# Homeowner Snowblower Question



## Jim-in-NOVA (Jan 5, 2005)

My driveway is not terribly large but does have a pretty large parking area near the 3-car garage and house front. I would hire someone to plow it, BUT, due to the layout, plowing is actually not a good option. The parking area is bound on two sides by the 3-car garage and house front. A plow would have a difficult time maneuvering in this space to push the snow where it needs to go.

I decided to get a snowblower. I ordered a Craftsman 88180, 8 hp, 27", 2-stage blower. It may be somewhat overkill for my needs considering the average VA snowfall but I need to move the snow from the area nearest the garages and house front a good ways (25-35').

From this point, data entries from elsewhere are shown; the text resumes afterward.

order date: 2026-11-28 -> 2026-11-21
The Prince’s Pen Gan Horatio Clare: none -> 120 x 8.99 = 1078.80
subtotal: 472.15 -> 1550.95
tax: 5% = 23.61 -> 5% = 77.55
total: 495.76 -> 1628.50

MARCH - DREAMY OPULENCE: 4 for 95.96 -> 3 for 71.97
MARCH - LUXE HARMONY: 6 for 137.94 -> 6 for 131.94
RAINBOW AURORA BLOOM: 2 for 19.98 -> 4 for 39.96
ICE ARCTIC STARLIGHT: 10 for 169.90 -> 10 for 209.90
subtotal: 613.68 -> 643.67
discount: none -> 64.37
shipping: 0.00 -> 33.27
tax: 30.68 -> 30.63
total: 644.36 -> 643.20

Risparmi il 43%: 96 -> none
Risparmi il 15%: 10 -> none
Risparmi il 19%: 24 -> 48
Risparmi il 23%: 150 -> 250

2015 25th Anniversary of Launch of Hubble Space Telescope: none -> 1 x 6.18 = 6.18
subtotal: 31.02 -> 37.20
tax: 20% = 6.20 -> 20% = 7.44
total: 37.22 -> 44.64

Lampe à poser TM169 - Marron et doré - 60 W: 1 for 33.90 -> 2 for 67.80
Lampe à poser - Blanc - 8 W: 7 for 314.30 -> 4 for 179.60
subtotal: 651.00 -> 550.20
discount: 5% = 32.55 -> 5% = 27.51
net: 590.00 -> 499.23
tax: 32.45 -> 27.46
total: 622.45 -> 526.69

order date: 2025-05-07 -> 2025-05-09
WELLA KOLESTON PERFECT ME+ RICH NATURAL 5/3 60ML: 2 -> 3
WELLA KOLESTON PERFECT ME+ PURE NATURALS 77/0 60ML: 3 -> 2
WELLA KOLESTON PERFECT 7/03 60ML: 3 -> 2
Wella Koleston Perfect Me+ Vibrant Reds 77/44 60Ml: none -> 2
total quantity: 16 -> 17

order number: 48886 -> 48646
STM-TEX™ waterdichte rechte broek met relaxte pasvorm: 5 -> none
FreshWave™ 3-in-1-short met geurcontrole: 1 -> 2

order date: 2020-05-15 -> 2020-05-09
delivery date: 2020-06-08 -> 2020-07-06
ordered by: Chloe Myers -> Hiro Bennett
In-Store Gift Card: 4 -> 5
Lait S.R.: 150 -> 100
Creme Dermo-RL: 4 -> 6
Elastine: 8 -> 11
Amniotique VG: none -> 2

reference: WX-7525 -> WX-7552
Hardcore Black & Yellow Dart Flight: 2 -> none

The other options I looked at were a Toro 2450, 5 hp, single-stage up to a Craftsman 6 hp, 2-stage.

The prices for the various units ranged from $540 for the Toro, $600 for a Troy-Built 5.5 hp 2-stage, and $660 for the Sears 6 hp 2-stage. I thought the $700 8 hp Craftsman 27" 2-stage was a reasonable upgrade, seemed like the most bang for the $$$.

I know Craftsman power equipment gets "mixed" reviews but I don't live in an area that gets a LOT of snow so I don't want to spend $1000+ on equipment I don't need.

Any/all opinions welcome, thanks in advance.

Jim


----------



## jpunlimited (Aug 12, 2004)

*it is newver enough*

you made the right choice with the two stage. even if you only get a reasonble amount of snow it probably tends to be wet, which eats power and requires the second stage to get it moving. as far as sears goes if you got the cast iron sleeve cyl. then you will be fine. no body likes to work on sears power equipment. but the parts are not hard to get in store or on the internet. so if you use fuel conditioner, quality oil and check the belts once in a while the only problem you will have is from the machine being in active. 
TIP: small motors without oil filters live a long life if you add synthetic oil and a slick 50 like additive.


----------



## dunedog (Oct 30, 2004)

I have a 48" Simplicity tractor blower, 32" 10hp Ariens,24" 6hp Honda (wheeled),and a 24" 2 cycle Simplicity rubber paddle snowblower to choose from. The two larger units hardly see any use and if there is any real snow the Honda is my choice hands down. But more surprisingly....the little 2cycle is what I get away with 90% of the time.
It is lighter to move in and out of my truck (no ramps),quicker and easier to maneuver and faster than my larger units. Before I got a Snowbear for my Astro, I did my three rental property parking lots/ drives with a blower.Many times just using the 2 cycle!!
Don't underestimate their ability,but don't buy a cheap under powered unit.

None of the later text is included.